Paddy Moloney, el último celta
El fundador de ‘The Chieftains’ amplió el espectro de la música tradicional irlandesa hasta convertirla en banda sonora de películas y en referencia para otros estilos
13 octubre, 2021 00:00Hay herencias que llegan en forma sólida, apremiante e invasora, y otras que, como un líquido, se filtran de modos imprevistos. Si se dice que ha muerto Paddy Moloney, pocos en primera instancia reconocerán a quién se refiere la luctuosa noticia. El grupo que fundó y con el que estuvo realizando giras, The Chieftains, sonará algo más, incluso fuera de los círculos de la música tradicional. Si decimos que fue el artífice de la pieza más bella de la ya de por sí muy bella banda sonora de la película Barry Lyndon, de Stanley Kubrick, ya muchos sabrán de quién, de qué estamos hablando. Pero Mná na hÉireann, aquella melancólica melodía cuyo título se traduce por Mujeres de Irlanda, no fue flor de un día ni un caso aislado.
En los años cincuenta Irlanda era un país que trataba de buscarse entre la huella de Yeats y el Estado nacionalcatólico del descendiente de españoles Éamon de Valera (emparentado con el autor de Pepita Jiménez). Llegaban los primeros vagidos del rock and roll y por los tiempos en los que Buddy Holly ponía al rojo las guitarras un compositor y musicólogo extraordinario, Seán Ó Riada, de quien se ha cumplido el cincuentenario de la muerte, buceaba como lanzado desde los acantilados de Moher en el mar de la tradición irlandesa y creaba joyas que de tan buenas parecían inmemoriales, como la elegida por Kubrick para aquilatar la perfección de su cine.
Fundó Ó Riada un grupo seminal Ceoltoirí Chualann que luego se convirtió en The Chieftains (Los Jefes, en alusión a la sociedad antigua hibérnica).
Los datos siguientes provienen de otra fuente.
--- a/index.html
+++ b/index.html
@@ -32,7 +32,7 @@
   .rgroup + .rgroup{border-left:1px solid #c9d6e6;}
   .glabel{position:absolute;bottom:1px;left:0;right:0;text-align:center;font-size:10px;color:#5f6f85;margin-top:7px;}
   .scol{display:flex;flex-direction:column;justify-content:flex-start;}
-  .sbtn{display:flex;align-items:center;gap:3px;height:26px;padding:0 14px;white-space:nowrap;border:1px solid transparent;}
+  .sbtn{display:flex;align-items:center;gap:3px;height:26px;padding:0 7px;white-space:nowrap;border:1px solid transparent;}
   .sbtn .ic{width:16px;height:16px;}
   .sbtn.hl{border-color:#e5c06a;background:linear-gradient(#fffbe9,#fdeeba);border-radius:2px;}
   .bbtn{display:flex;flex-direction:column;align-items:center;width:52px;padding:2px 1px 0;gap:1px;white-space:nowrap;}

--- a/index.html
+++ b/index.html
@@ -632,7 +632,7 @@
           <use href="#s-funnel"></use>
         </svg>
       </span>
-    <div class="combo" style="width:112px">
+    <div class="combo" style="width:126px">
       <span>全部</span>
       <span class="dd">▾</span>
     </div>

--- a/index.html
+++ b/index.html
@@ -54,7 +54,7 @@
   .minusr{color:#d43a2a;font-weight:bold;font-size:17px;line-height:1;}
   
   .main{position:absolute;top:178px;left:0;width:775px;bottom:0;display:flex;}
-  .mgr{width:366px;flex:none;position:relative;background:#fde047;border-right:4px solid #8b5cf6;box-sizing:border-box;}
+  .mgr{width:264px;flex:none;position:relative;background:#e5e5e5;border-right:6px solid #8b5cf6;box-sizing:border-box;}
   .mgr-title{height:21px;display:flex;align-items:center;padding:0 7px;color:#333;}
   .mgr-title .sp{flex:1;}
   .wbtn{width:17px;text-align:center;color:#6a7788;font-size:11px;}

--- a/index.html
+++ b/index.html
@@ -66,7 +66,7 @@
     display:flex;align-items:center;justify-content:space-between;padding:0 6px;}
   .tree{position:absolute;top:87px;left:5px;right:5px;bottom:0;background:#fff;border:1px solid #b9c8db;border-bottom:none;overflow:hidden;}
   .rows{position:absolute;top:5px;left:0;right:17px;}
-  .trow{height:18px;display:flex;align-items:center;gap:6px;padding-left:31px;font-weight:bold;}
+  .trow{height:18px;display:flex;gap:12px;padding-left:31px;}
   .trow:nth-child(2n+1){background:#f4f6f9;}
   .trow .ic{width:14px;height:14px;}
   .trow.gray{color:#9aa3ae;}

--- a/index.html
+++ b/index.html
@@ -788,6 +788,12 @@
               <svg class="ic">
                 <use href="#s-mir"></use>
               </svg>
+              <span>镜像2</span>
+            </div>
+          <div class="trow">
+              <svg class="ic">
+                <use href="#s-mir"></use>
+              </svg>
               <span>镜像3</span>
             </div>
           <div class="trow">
Y un joven músico del norte de Dublín que aprendió música con sus padres y luego con un reputado gaitero se incorporó al proyecto. Se llamaba Paddy Moloney y estaba llamado a ser tras la temprana muerte de Ó Riada (alcoholizado como tantos genios irlandeses, léase Brendan Behan o Flann O’Brien) el alma, el espíritu de todo un movimiento de revitalización de la música autóctona, un río caudal que ha dado agua de riego a muchos géneros musicales y ha movido multitud de norias, desembocado en todos los mares.
Paddy (llamémosle así porque nadie menos divo, más accesible y sencillo) era bajo de estatura y semejaba un duende, un trasgo juguetón sacado de algún relato recogido por lady Gregory entre turberas y ríos que remonta el salmón. Tenía también el genio y el ingenio, la respuesta rápida de un Oscar Wilde. Si no se hubiera dedicado a la música y se hubiese tenido que ganar la vida como extra cinematográfico, podría haber interpretado hasta la extenuación papeles de celta del siglo III antes o después de Cristo. Su cabeza es la que copiaron en piedra los artistas de la Galia o los orífices del caldero de Gundestrup.
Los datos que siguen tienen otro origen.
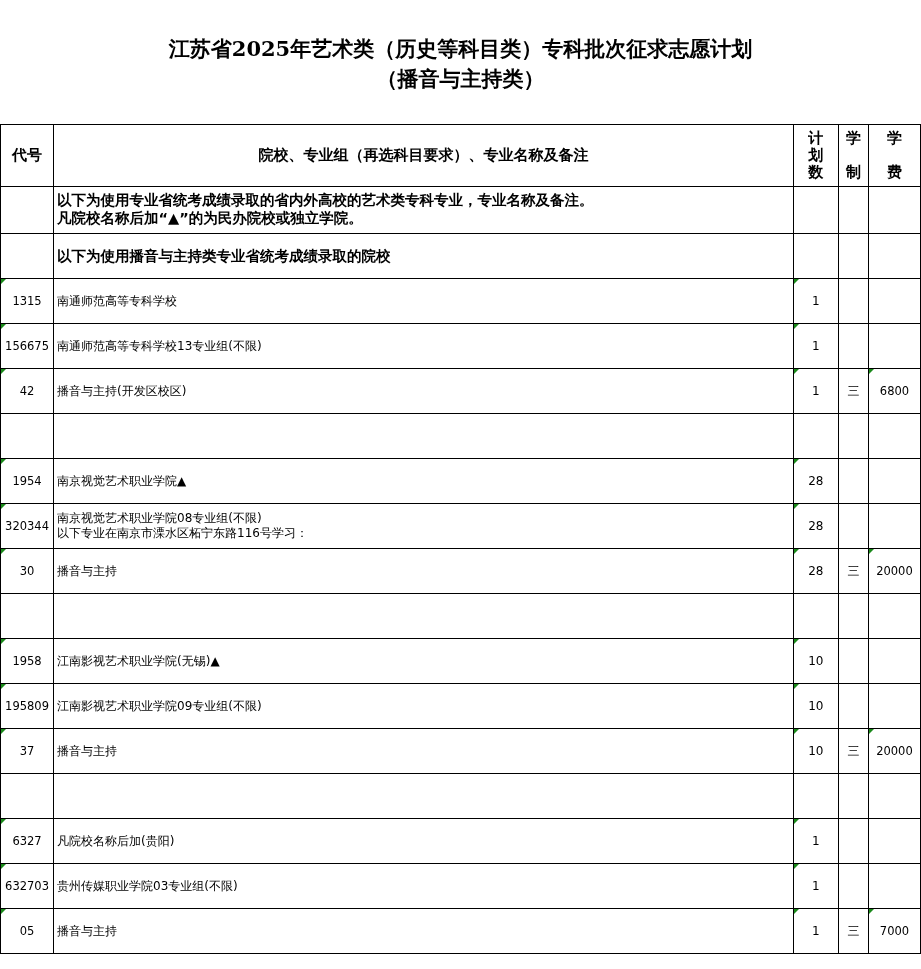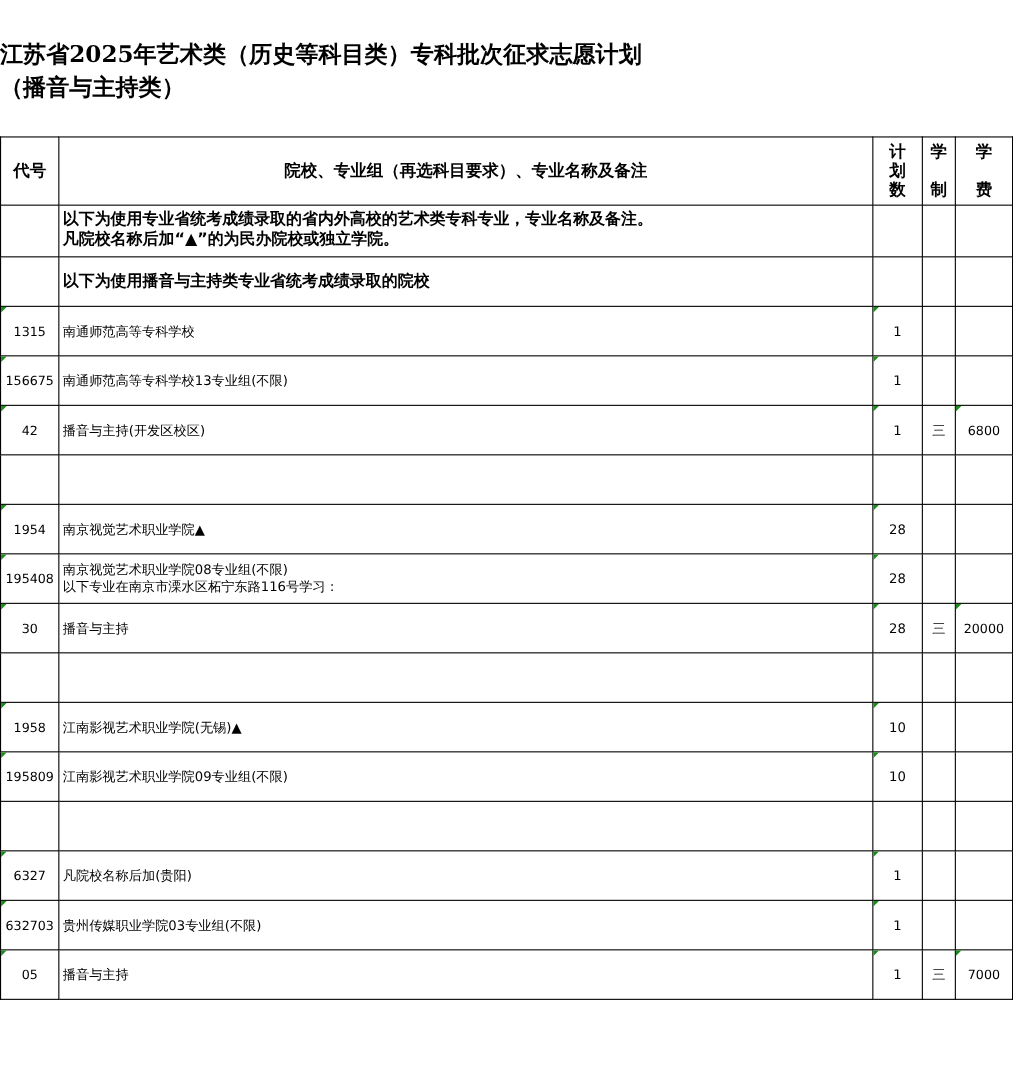--- a/index.html
+++ b/index.html
@@ -4,7 +4,7 @@
 <style>
   html, body { margin:0; padding:0; background:#ffffff; }
   body { width:921px; height:969px; position:relative; overflow:hidden; font-family:"DejaVu Sans", sans-serif; color:#000; }
-  .title { position:absolute; left:0; top:34px; width:921px; font-family:"DejaVu Serif", serif; font-weight:bold; font-size:21px; line-height:30px; letter-spacing:0px; }
+  .title { position:absolute; left:0; top:34px; width:921px; text-align:center; font-family:"DejaVu Serif", serif; font-weight:bold; font-size:21px; line-height:30px; letter-spacing:0px; }
   table { position:absolute; left:0; top:124px; border-collapse:collapse; table-layout:fixed; width:921px; }
   td { border:1.5px solid #000; padding:0; position:relative; vertical-align:middle; }
   .c1 { width:52px; text-align:center; font-size:11.5px; }

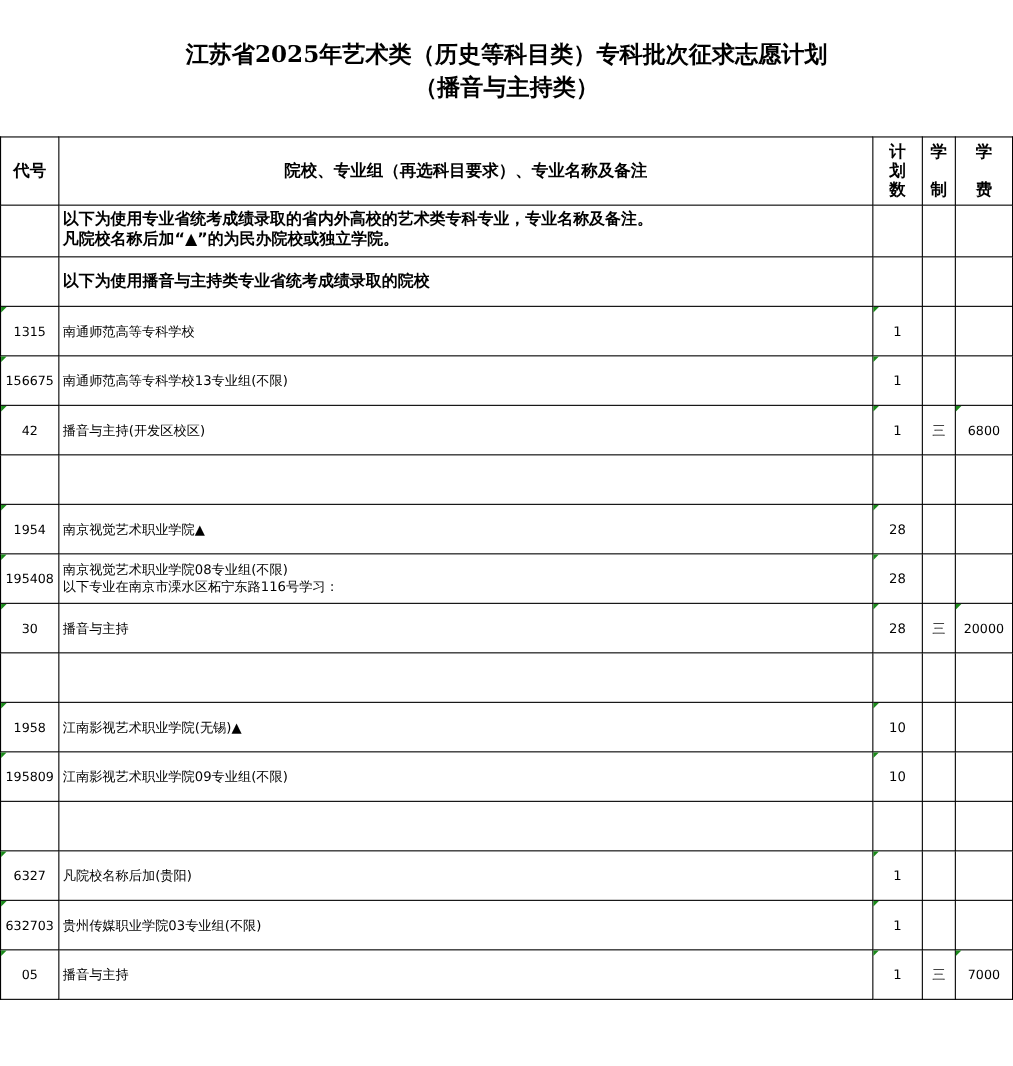--- a/index.html
+++ b/index.html
@@ -110,7 +110,7 @@
     <td class="c5"></td>
   </tr>
   <tr class="r">
-    <td class="c1 corner">195408</td>
+    <td class="c1 corner">320344</td>
     <td class="c2 two">
           <div>南京视觉艺术职业学院08专业组(不限)</div>
           <div>以下专业在南京市溧水区柘宁东路116号学习：</div>

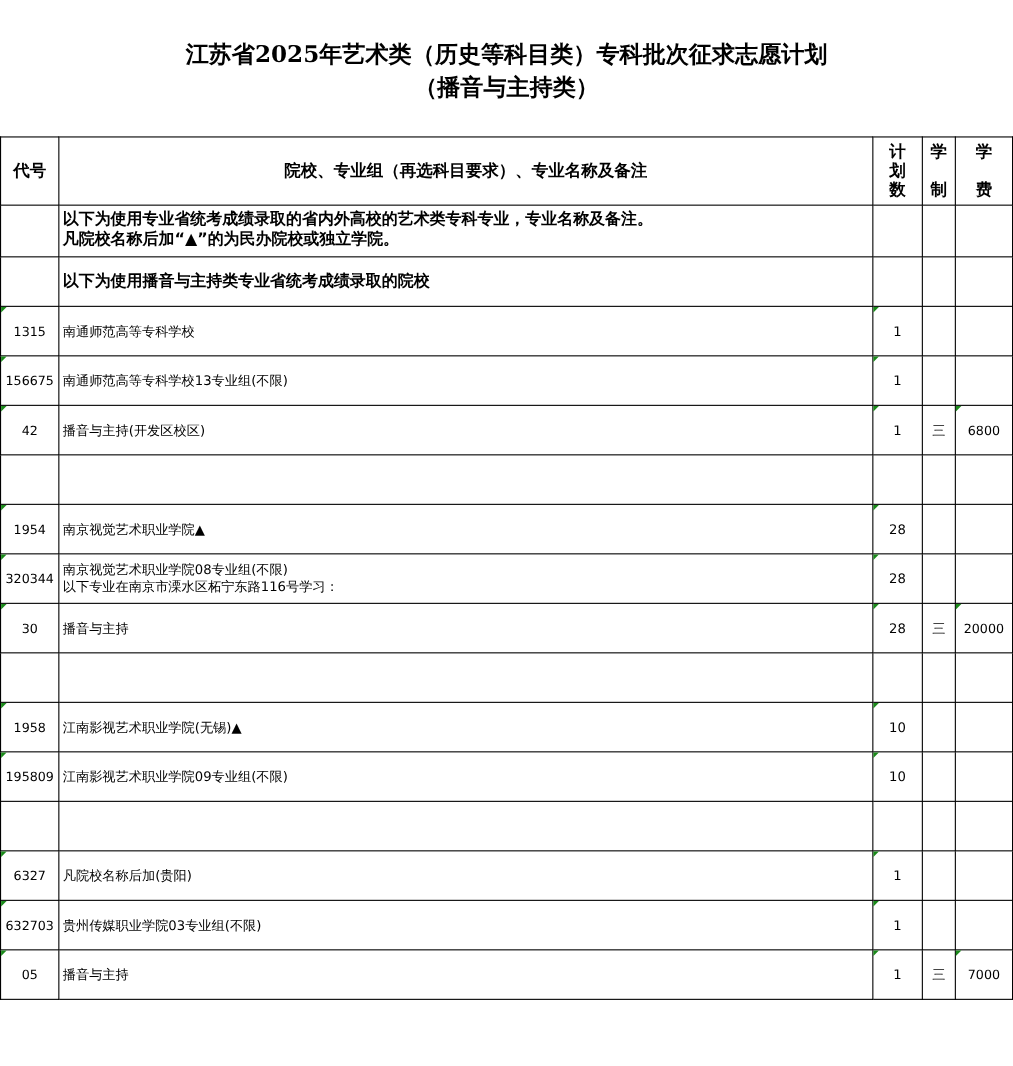--- a/index.html
+++ b/index.html
@@ -149,6 +149,13 @@
     <td class="c5"></td>
   </tr>
   <tr class="r">
+    <td class="c1 corner">37</td>
+    <td class="c2">播音与主持</td>
+    <td class="c3 corner">10</td>
+    <td class="c4">三</td>
+    <td class="c5 corner">20000</td>
+  </tr>
+  <tr class="r">
     <td class="c1"></td>
     <td class="c2"></td>
     <td class="c3"></td>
Gracias a The Chieftains, que tomaron el testigo de esa antigüedad y lo han legado a las generaciones venideras, el folklore irlandés se ha conocido en todo el mundo, un mundo que no siempre le ha sido ajeno, porque la inveterada emigración irlandesa ha llenado de hijos de la verde Erín los cinco continentes. El embrión de The Chieftains echa a latir en 1960 (cuando The Beatles) y toma forma ya con ese nombre en 1962 (cuando The Rolling Stones). Ha conocido, ya como realidad plena, decenas de movimientos y estilos musicales, permaneciendo siempre fiel a sí mismo pero sin temor a innovar y a abrir puertas, ventanas.
Si al mismo tiempo surgía el también muy longevo grupo The Dubliners, la primacía en calidad de The Chieftains es indiscutible. No hay necesidad de echar a pelear a Paddy Moloney con Ronnie Drew, cabeza de The Dubliners. Porque si estos se especializaron en el repertorio cantado de baladas, coplas rebeldes y jolgorios para el momento de beber, The Chieftains ahondó en lo instrumental, sin competencia en la materia. Llevó a los teatros y estudios de televisión lo que antes solo discurría de manera improvisada en las sesiones tabernarias, integrando instrumentos que no sonaban antes juntos, con elegancia, clase y sofisticación.
Cierto que The Dubliners tuvo las excelentes interpretaciones de banjo de Barney McKenna o el violín de John Sheahan, y que The Chieftains gozó de la muy delicada voz de Kevin Conneff, pero, cada uno en su casa y Dios en la de todos, ambos grupos se repartieron el solar lleno de tréboles de la música irlandesa. Y con los violines de Martin Fay o Seán Keane, la flauta prodigiosa de Matt Molloy, el arpa atávica de Derek Bell, especialista en revivir los sones del siglo XVII de O’Carolan, o el doble brillo de Paddy Moloney en el tin-whistle (un flautín humilde y barato, la patata de la dieta musical) y la compleja gaita irlandesa, The Chieftains han afilado y afinado todas las sutilezas y matices de una música como no hay otra aunque haya fertilizado géneros como el folk estadounidense y sus ramificaciones (es sabido que Bob Dylan bebió en los Clancy Brothers cuando estos actuaban en el Village).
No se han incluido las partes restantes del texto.